[EXERCISE BRIEF] A complete, exact retyping of the data below is required.

[DATA FOR THIS EXERCISE]
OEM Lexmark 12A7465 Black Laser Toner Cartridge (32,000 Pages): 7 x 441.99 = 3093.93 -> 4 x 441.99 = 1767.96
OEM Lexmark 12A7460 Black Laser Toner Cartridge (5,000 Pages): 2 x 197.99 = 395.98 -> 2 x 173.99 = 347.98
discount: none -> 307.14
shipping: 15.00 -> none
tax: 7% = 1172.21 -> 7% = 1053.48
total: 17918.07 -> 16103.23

[ANSWER SECTION]
OEM Lexmark 12A7465 Black Laser Toner Cartridge (32,000 Pages): 7 x 441.99 = 3093.93 -> 4 x 441.99 = 1767.96
OEM Lexmark 12A7460 Black Laser Toner Cartridge (5,000 Pages): 2 x 197.99 = 395.98 -> 2 x 173.99 = 347.98
discount: none -> 307.14
shipping: 15.00 -> none
tax: 7% = 1172.21 -> 7% = 1053.48
total: 17918.07 -> 16103.23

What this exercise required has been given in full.